Indeed at that time the prevailing image held by the inhabitants of continental East Asia of the Japanese was a positive one. Japanese armies frequently fought in Korea as the allies of the Baekje kingdom, on whose behalf they suffered a heavy defeat at the battle of the Baekcheon river in 663. Otherwise the only Japanese visitors to China and Korea were cultivated diplomats, earnest students, or disciplined Buddhist monks in search of truth. In 719 the arrival of a group of envoys from Japan to China occasioned the comment that Japan was a ‘country of gentlemen, where the people are prosperous and happy and etiquette is carefully observed’.

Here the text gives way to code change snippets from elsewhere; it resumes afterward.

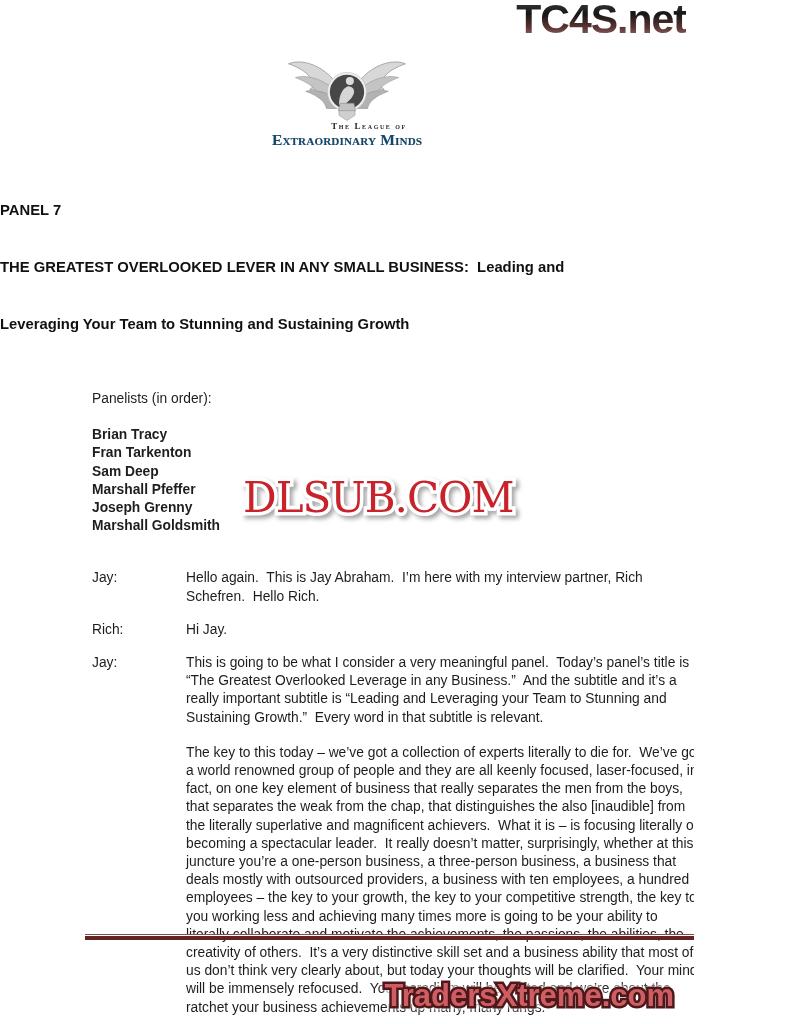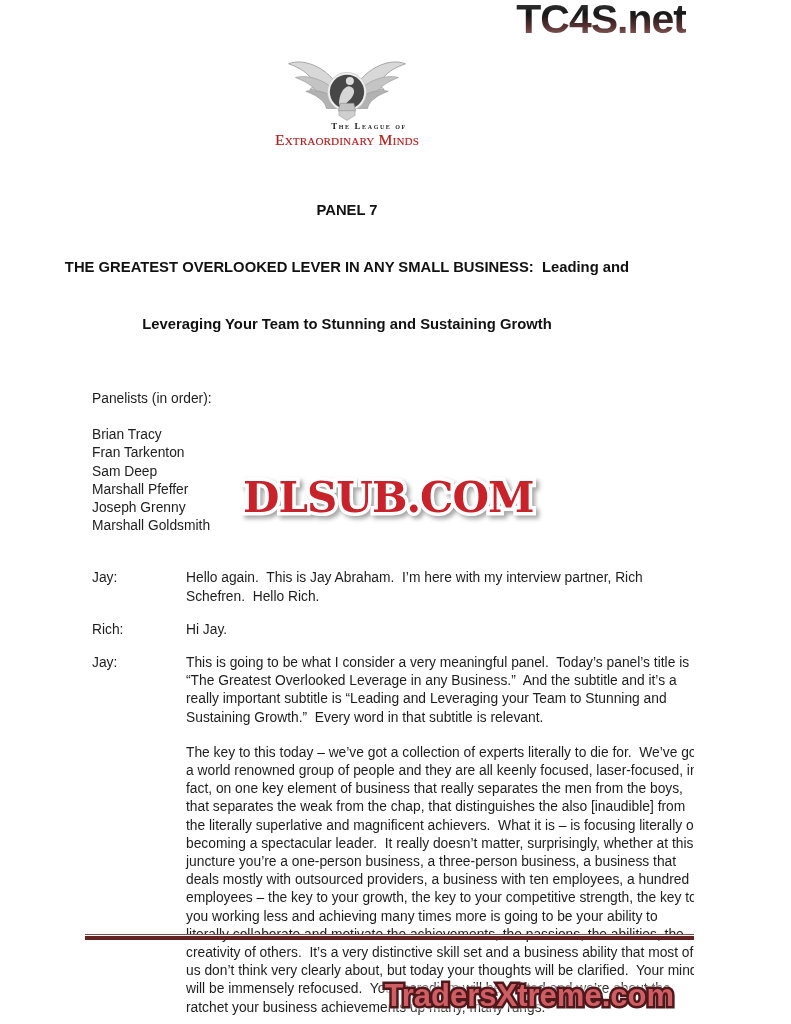--- a/index.html
+++ b/index.html
@@ -28,50 +28,50 @@
   .logo svg{display:block;margin:0 auto;}
   .logo-line1{
     font-family:"Liberation Serif",serif;
     font-variant:small-caps;font-weight:600;
     font-size:9px;letter-spacing:1.6px;color:#272727;
     margin-top:-2px;
     padding-left:44px;
   }
   .logo-line2{
     font-family:"Liberation Serif",serif;
-    font-variant:small-caps;font-weight:400;
-    font-size:15.5px;letter-spacing:.2px;color:#b91c1c;
+    font-variant:small-caps;font-weight:700;
+    font-size:15.5px;letter-spacing:.2px;color:#0c4a6e;
     text-shadow:0.4px 0.4px 0 rgba(90,20,20,.35);
     margin-top:0px;
   }
 
   
   .title{
-    margin-top:14px;text-align:center;font-weight:bold;
+    margin-top:14px;font-weight:bold;
     font-size:14.8px;line-height:19px;white-space:pre-wrap;color:#111;
   }
 
   
   .content{padding-left:92px;padding-right:86px;}
   .panelists-heading{margin-top:18px;font-size:13.8px;line-height:18.2px;}
   .panelists-list{list-style:none;margin:18px 0 0 0;padding:0;
-    font-size:13.8px;line-height:18.2px;}
+    font-size:13.8px;line-height:18.2px;font-weight:bold;}
 
   
   .dialogue{margin-top:34px;font-size:13.8px;line-height:18.2px;}
   .entry{display:grid;grid-template-columns:94px 518px;margin-bottom:15px;}
   .entry p{margin:0 0 17px 0;white-space:pre-wrap;}
   .entry p:last-child{margin-bottom:0;}
   .speaker{white-space:nowrap;}
 
   
   .wm-dlsub{
     position:absolute;left:243px;top:477px;
     font-family:"DejaVu Serif",serif;
-    font-weight:bold;font-size:42px;letter-spacing:-1px;
+    font-weight:normal;font-size:42px;letter-spacing:-1px;
     color:#c8232a;line-height:1;
     transform:scaleY(1.02);
     filter:drop-shadow(3px 3px 2px rgba(60,60,60,.45));
     z-index:5;
   }
   .wm-dlsub::before{
     content:attr(data-text);
     position:absolute;left:0;top:0;z-index:-1;
     -webkit-text-stroke:7px #ffffff;
     text-shadow:0 0 2px #fff,0 0 2px #fff;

During the ninth century, in fact, the Japanese tended to be the victims of piracy, not its perpetrators. In 811, 813, 893 and 894 Korean pirates took advantage of the turmoil caused by the break-up of the Unified Silla Kingdom to raid Japan, but eventually suffered heavy casualties and withdrew. Japanese pirates did exist, but their activities were confined to domestic targets. These were the days when the emperors of Japan were beginning to hire local landowners with military skills – the first samurai – to guard the palace in the capital city of Nara and to protect them against rebels and evildoers. The early samurai were frequently called upon to quell pirate raids, either from Korea or from their fellow countrymen. The perpetrators of these domestic outrages were not called wako; there was no confusion over their native origin. Instead they are referred to as kaizoku, which literally means ‘sea robbers’ and became the generic term for Japanese pirates operating within Japan.